Skandal Korupsi Terbesar: RBS Diduga Tersangka Utama di Balik Kasus Rp 271 Triliun, Peran dan Sumber Kekayaan Harvey Moeis

KBO-BABEL.COM (Jakarta) – Kasus mega korupsi yang mengguncang negeri semakin mengemuka dengan adanya keberanian Masyarakat Anti-Korupsi Indonesia (MAKI) untuk mengambil tindakan hukum. Dalam upaya memberantas korupsi yang merugikan negara hingga mencapai Rp 271 triliun, MAKI telah mengajukan somasi kepada Kejaksaan Agung. Selasa (2/4/2024)

Kabar terbaru menyebutkan bahwa tersangka utama dalam kasus ini berinisial RBS, yang diduga sebagai otak di balik dugaan korupsi tersebut, telah melarikan diri ke luar negeri.

Bacaan Lainnya

Kehadirannya menjadi kunci dalam mengungkap jaringan korupsi yang melibatkan Harvey Moeis, suami dari artis Sandra Dewi, dan Helena Lim, yang juga dikenal sebagai crazy rich Pantai Indah Kapuk.

Meskipun Kejaksaan Agung telah menetapkan 16 tersangka, termasuk mantan pejabat PT Timah, sebagai bagian dari jaringan korupsi ini, namun belum berhasil menangkap sosok RBS.

Kepala Divisi Hukum Jaringan Advokasi Tambang (Jatam), Muhammad Jamil, menduga bahwa tersangka yang telah ditangkap hanyalah operator lapangan semata.
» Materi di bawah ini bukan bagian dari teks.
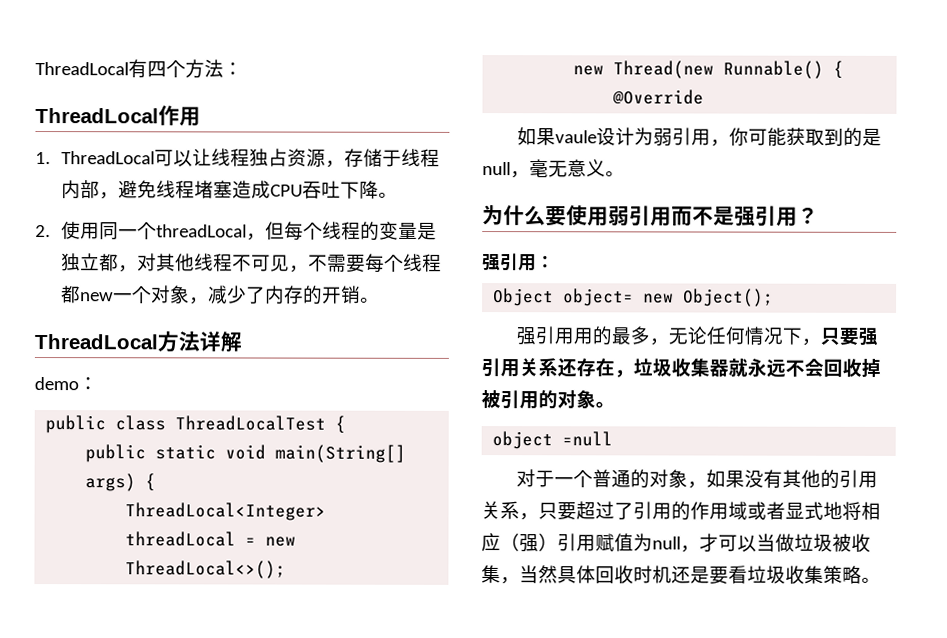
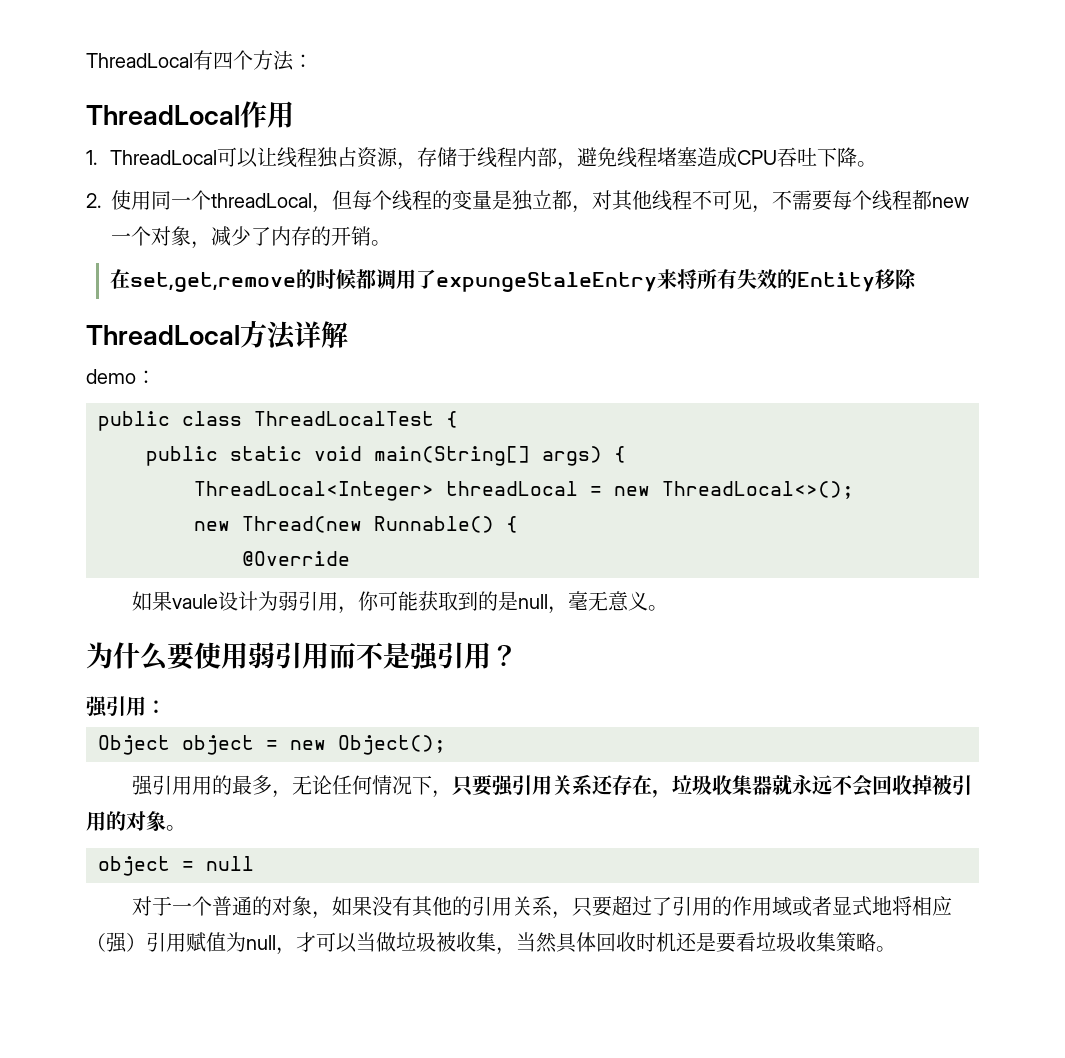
(381, 300) none -> [110,269,918,292] // 在set,get,remove的时候都调用了expungeStaleEntry来将所有失效的Entity移除
[563,288,635,307] object= -> [182,735,278,755] object =
[562,431,614,447] =null -> [182,856,254,871] = null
Sementara itu, rencana MAKI untuk mengajukan gugatan praperadilan menjadi langkah lanjutan dalam upaya mereka untuk memperjuangkan keadilan.

Boyamin Saiman, Koordinator MAKI, menegaskan bahwa mereka akan mengambil langkah hukum tersebut jika somasi mereka tidak mendapat respons yang memadai dari Kejaksaan Agung.

Praperadilan direncanakan akan didaftarkan pada bulan April ini, jika Kejaksaan Agung masih belum mampu menetapkan RBS sebagai tersangka utama dalam kasus ini. Namun, hingga saat ini, Kejaksaan Agung belum memberikan tanggapan resmi terkait hal ini.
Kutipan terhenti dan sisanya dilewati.